NEW YORK (Reuters) - U.S. borrowers filed the most loan requests to buy a home and to refinance one in two months as most lending costs declined to their lowest levels since September, the Mortgage Bankers Association said on Wednesday.

The Washington-based group's seasonally adjusted index on mortgage applications increased 1.6 percent to 346.0 in the week ended Dec. 7. This was the strongest reading since the week of Oct. 5 when it was 346.7.

Interest rates on 30-year, fixed-rate "conforming" mortgages with balances of $453,100 or less averaged 4.96 percent last week, the lowest level since the week of Sept. 28. They averaged 5.08 percent the prior week.

The weekly drop in the 30-year conforming mortgage rate was the steepest since March 2017.

Mortgage rates have fallen in step with U.S. Treasury yields due to worries about slowing economic growth, financial market volatility and trade tension between China and the United States.

Other home borrowing costs MBA tracks decreased by 8 basis points to 9 basis points from the week before.

Last week, the benchmark 10-year Treasury note yield (US10YT=RR) declined by 16 basis points, which was the biggest weekly fall since October 2015.

"Trade fears dominated investors’ concerns, and this was amplified by data released by the U.S. Commerce Department showing a widening trade deficit,” Joel Kan, MBA’s associate vice president of economic and industry forecasting, said in a statement.

Kan was referring to government data released last Thursday that showed the U.S. trade gap deteriorated to its worst level in 10 years in October.

Falling mortgage rates rekindled submission of loan requests for home purchase and refinancing.

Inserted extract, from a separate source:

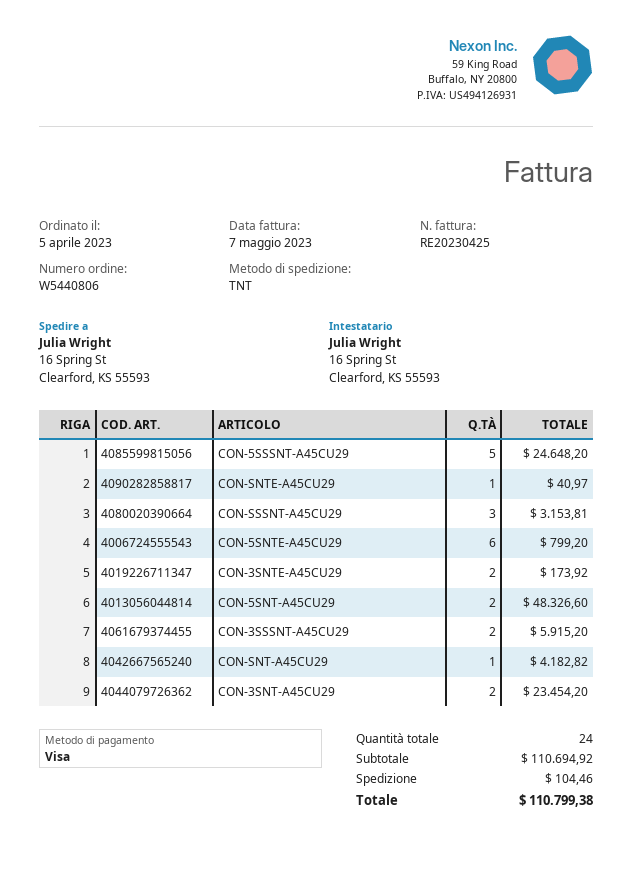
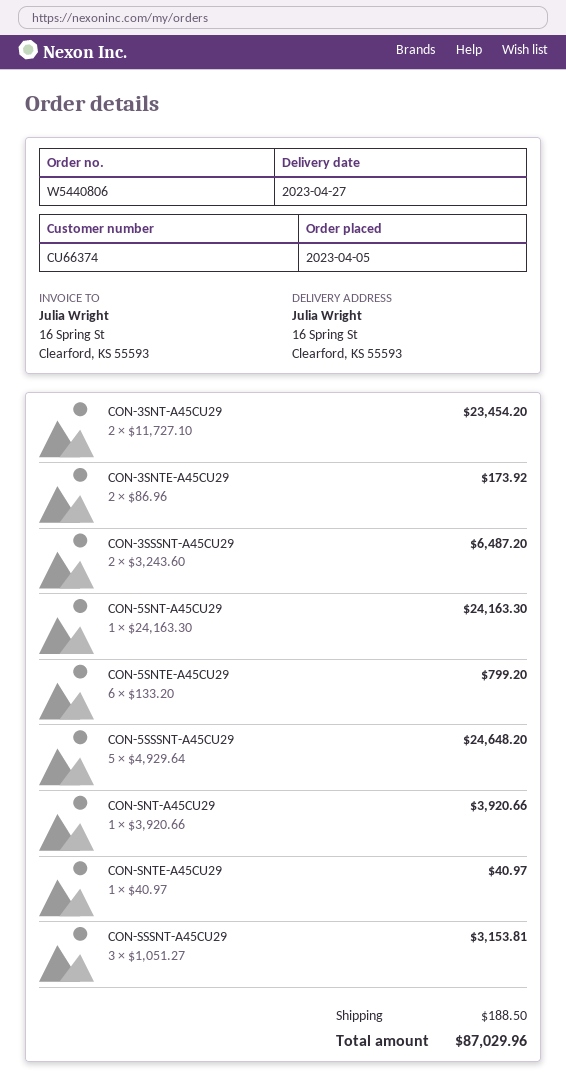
CON-5SNT-A45CU29: 2 for 48326.60 -> 1 for 24163.30
CON-3SSSNT-A45CU29: 2 for 5915.20 -> 2 for 6487.20
CON-SNT-A45CU29: 1 for 4182.82 -> 1 for 3920.66
shipping: 104.46 -> 188.50
total: 110799.38 -> 87029.96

MBA's seasonally adjusted index on purchase loan applications, a proxy on future housing activity, rose for a fourth straight week to 256.1, its strongest reading since the week of July 6.

Higher interest rates, together with rising home prices, have raised the cost of buying a home.

In the third quarter, monthly mortgage payments for first-time U.S. homebuyers grew by 15 percent year-over-year, according to a report from Genworth Mortgage Insurance released on Wednesday.

From January to September, first-time homeowners bought 1.58 million single-family homes, the most in the first nine months of the year since 2005, Genworth said.

Meanwhile, MBA's barometer on refinancing climbed further from a near 18-year trough reached three weeks earlier. It rose 1.8 percent from the previous week to 851.6.

© Reuters. An unoccupied home is seen in the Penn Estates development where most of the homeowners are underwater on their mortgages in East Stroudsburg

The share of refinancing applications grew to 41.5 percent last week, the biggest since March and larger than 40.4 percent the prior week, MBA said.